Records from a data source
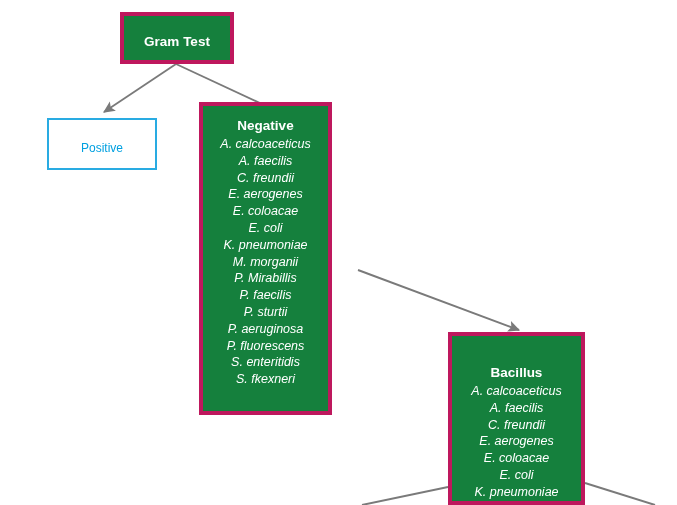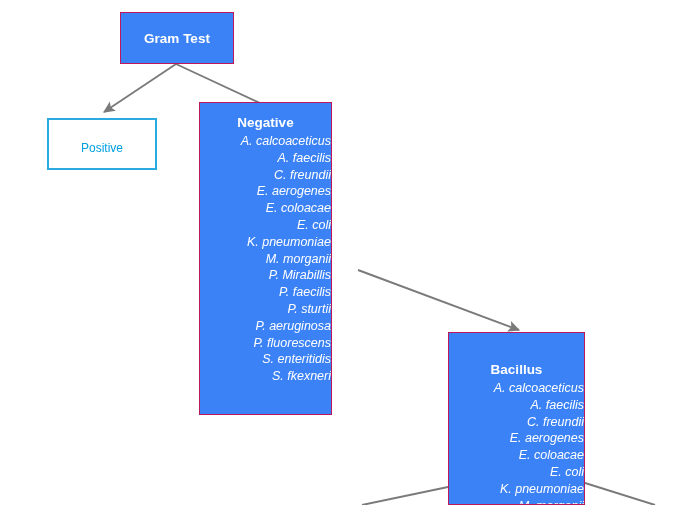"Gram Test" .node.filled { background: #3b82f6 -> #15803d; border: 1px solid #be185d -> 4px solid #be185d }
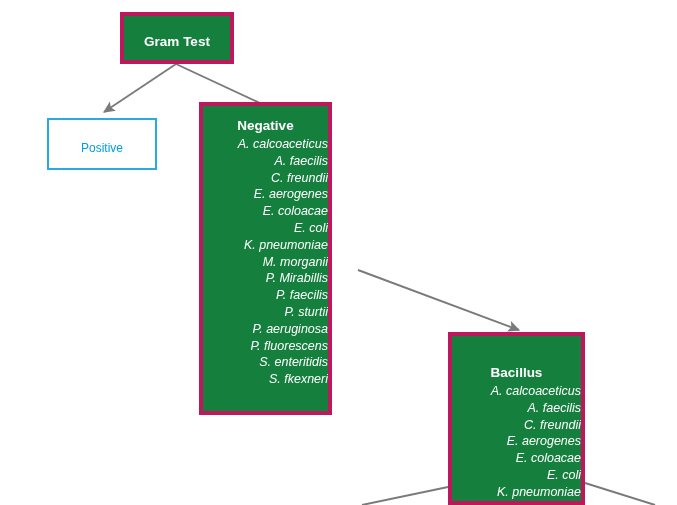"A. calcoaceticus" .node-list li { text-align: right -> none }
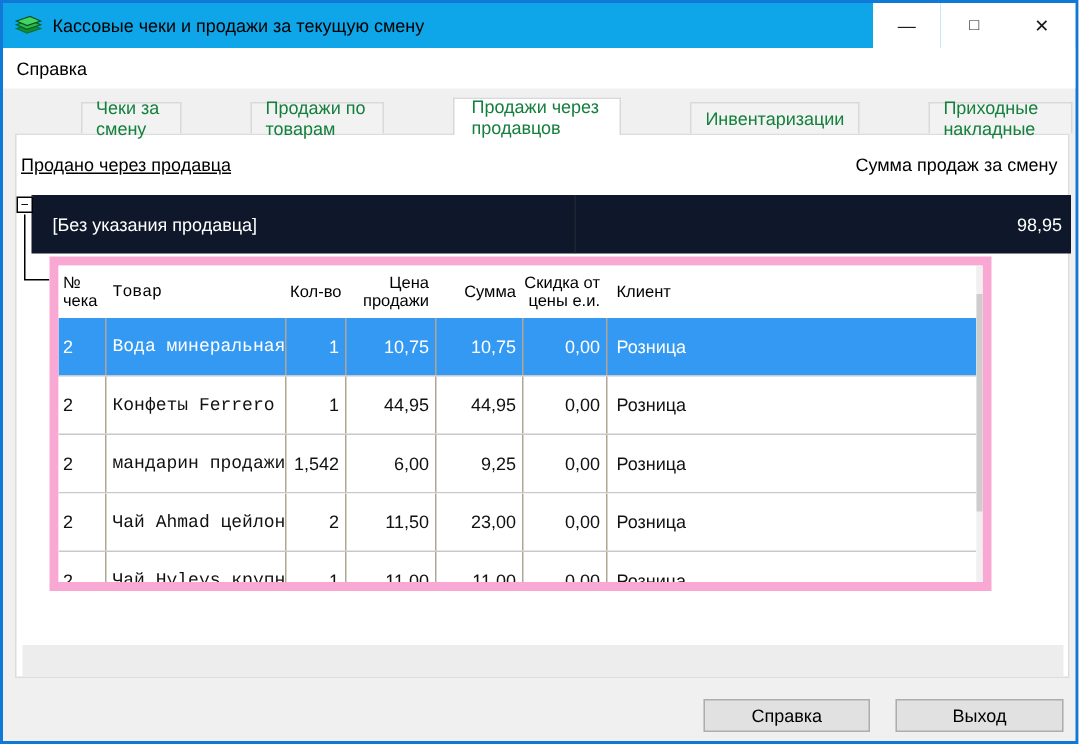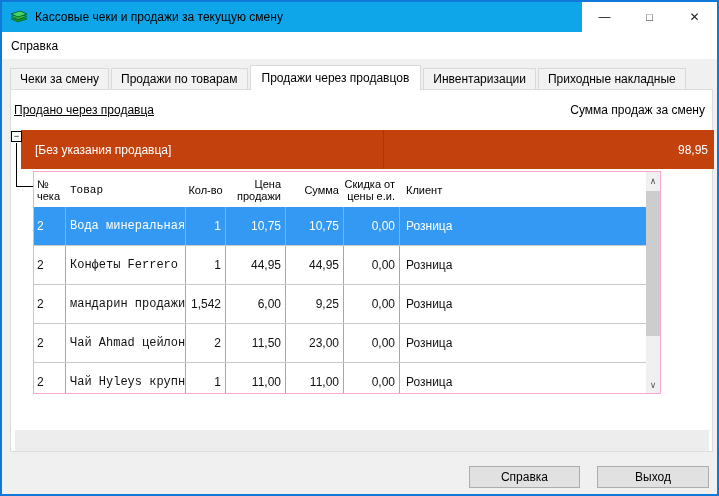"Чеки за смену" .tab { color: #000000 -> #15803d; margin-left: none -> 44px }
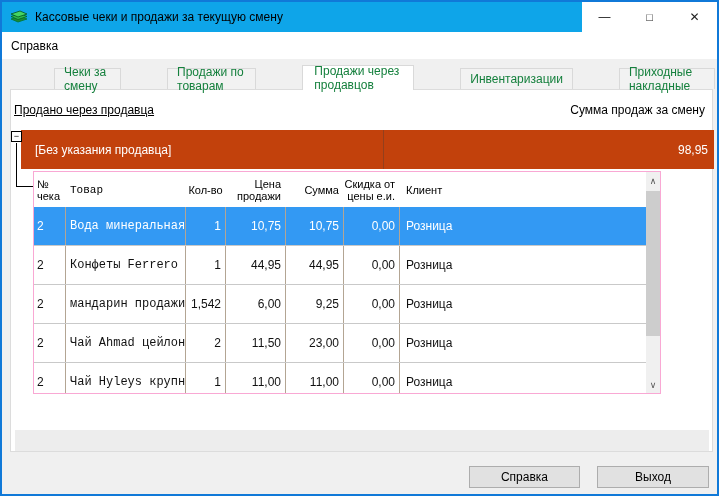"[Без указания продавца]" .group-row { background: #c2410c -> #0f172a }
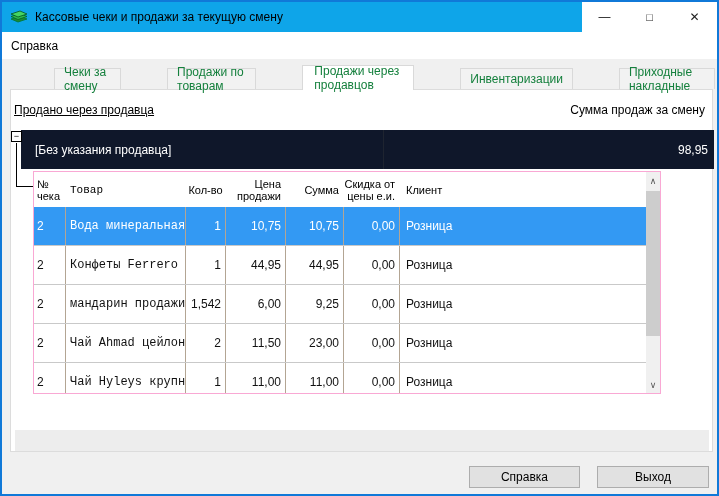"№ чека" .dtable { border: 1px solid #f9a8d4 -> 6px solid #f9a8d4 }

Exercise
Word for word, write out each line of the records, but leave the pictures behind.

Written response
"Gram Test" .node.filled { background: #3b82f6 -> #15803d; border: 1px solid #be185d -> 4px solid #be185d }
"A. calcoaceticus" .node-list li { text-align: right -> none }
"Чеки за смену" .tab { color: #000000 -> #15803d; margin-left: none -> 44px }
"[Без указания продавца]" .group-row { background: #c2410c -> #0f172a }
"№ чека" .dtable { border: 1px solid #f9a8d4 -> 6px solid #f9a8d4 }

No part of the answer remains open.